### DATASET CONTENT
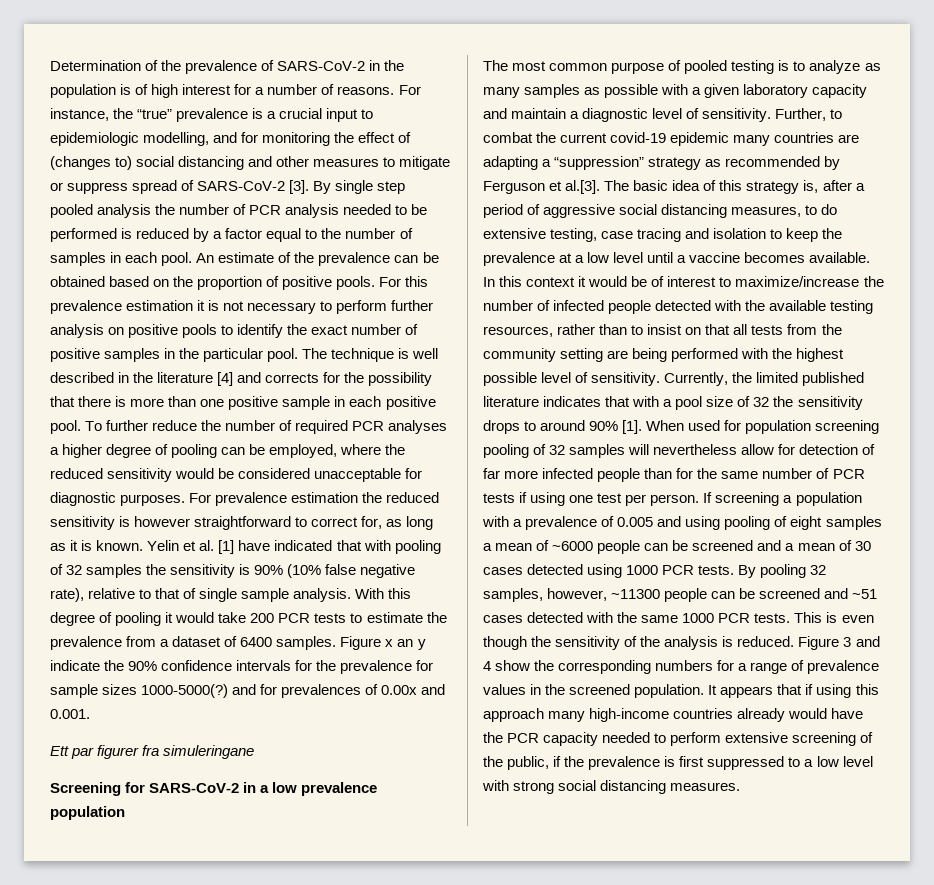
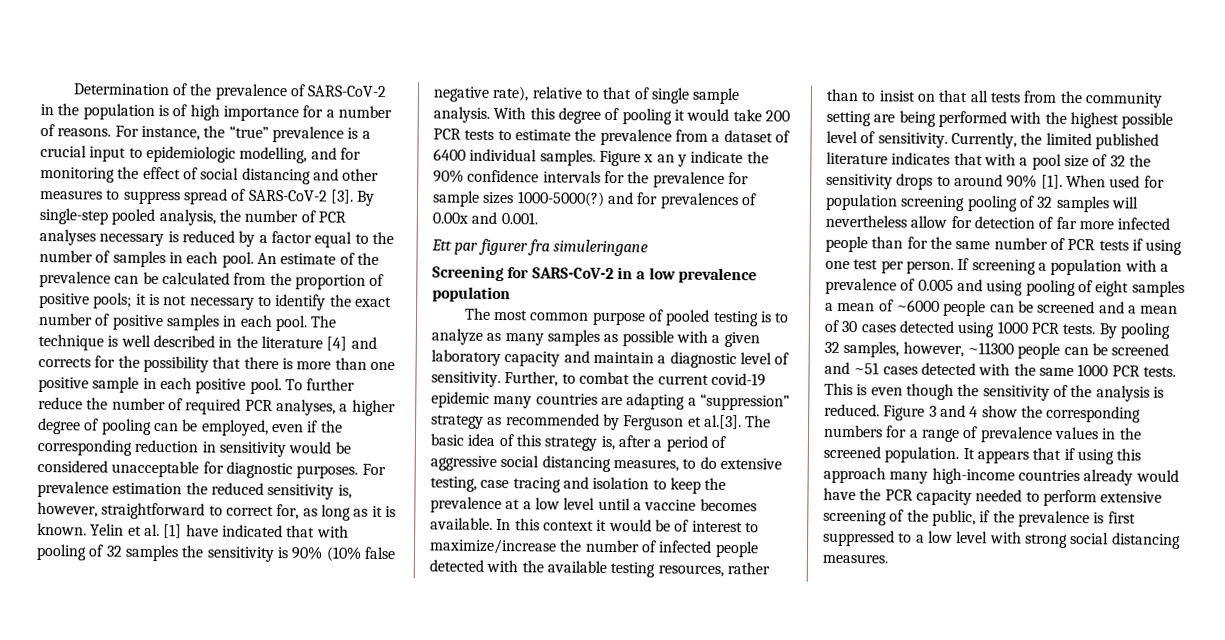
- Determination of the prevalence of SARS-CoV-2 in the population is of high interest for a number of reasons.
+ Determination of the prevalence of SARS-CoV-2 in the population is of high importance for a number of reasons.
- For instance, the “true” prevalence is a crucial input to epidemiologic modelling, and for monitoring the effect of (changes to) social distancing and other measures to mitigate or suppress spread of SARS-CoV-2 [3].
+ For instance, the “true” prevalence is a crucial input to epidemiologic modelling, and for monitoring the effect of social distancing and other measures to suppress spread of SARS-CoV-2 [3].
- By single step pooled analysis the number of PCR analysis needed to be performed is reduced by a factor equal to the number of samples in each pool.
+ By single-step pooled analysis, the number of PCR analyses necessary is reduced by a factor equal to the number of samples in each pool.
- An estimate of the prevalence can be obtained based on the proportion of positive pools. For this prevalence estimation it is not necessary to perform further analysis on positive pools to identify the exact number of positive samples in the particular pool.
+ An estimate of the prevalence can be calculated from the proportion of positive pools; it is not necessary to identify the exact number of positive samples in each pool.
- To further reduce the number of required PCR analyses a higher degree of pooling can be employed, where the reduced sensitivity would be considered unacceptable for diagnostic purposes.
+ To further reduce the number of required PCR analyses, a higher degree of pooling can be employed, even if the corresponding reduction in sensitivity would be considered unacceptable for diagnostic purposes.
- For prevalence estimation the reduced sensitivity is however straightforward to correct for, as long as it is known.
+ For prevalence estimation the reduced sensitivity is, however, straightforward to correct for, as long as it is known.
- With this degree of pooling it would take 200 PCR tests to estimate the prevalence from a dataset of 6400 samples.
+ With this degree of pooling it would take 200 PCR tests to estimate the prevalence from a dataset of 6400 individual samples.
######
*TASK REQUIREMENTS*.
The response must repeat all the lines above exactly and include no pictures.

*RESULT OF THIS TASK*.
- Determination of the prevalence of SARS-CoV-2 in the population is of high interest for a number of reasons.
+ Determination of the prevalence of SARS-CoV-2 in the population is of high importance for a number of reasons.
- For instance, the “true” prevalence is a crucial input to epidemiologic modelling, and for monitoring the effect of (changes to) social distancing and other measures to mitigate or suppress spread of SARS-CoV-2 [3].
+ For instance, the “true” prevalence is a crucial input to epidemiologic modelling, and for monitoring the effect of social distancing and other measures to suppress spread of SARS-CoV-2 [3].
- By single step pooled analysis the number of PCR analysis needed to be performed is reduced by a factor equal to the number of samples in each pool.
+ By single-step pooled analysis, the number of PCR analyses necessary is reduced by a factor equal to the number of samples in each pool.
- An estimate of the prevalence can be obtained based on the proportion of positive pools. For this prevalence estimation it is not necessary to perform further analysis on positive pools to identify the exact number of positive samples in the particular pool.
+ An estimate of the prevalence can be calculated from the proportion of positive pools; it is not necessary to identify the exact number of positive samples in each pool.
- To further reduce the number of required PCR analyses a higher degree of pooling can be employed, where the reduced sensitivity would be considered unacceptable for diagnostic purposes.
+ To further reduce the number of required PCR analyses, a higher degree of pooling can be employed, even if the corresponding reduction in sensitivity would be considered unacceptable for diagnostic purposes.
- For prevalence estimation the reduced sensitivity is however straightforward to correct for, as long as it is known.
+ For prevalence estimation the reduced sensitivity is, however, straightforward to correct for, as long as it is known.
- With this degree of pooling it would take 200 PCR tests to estimate the prevalence from a dataset of 6400 samples.
+ With this degree of pooling it would take 200 PCR tests to estimate the prevalence from a dataset of 6400 individual samples.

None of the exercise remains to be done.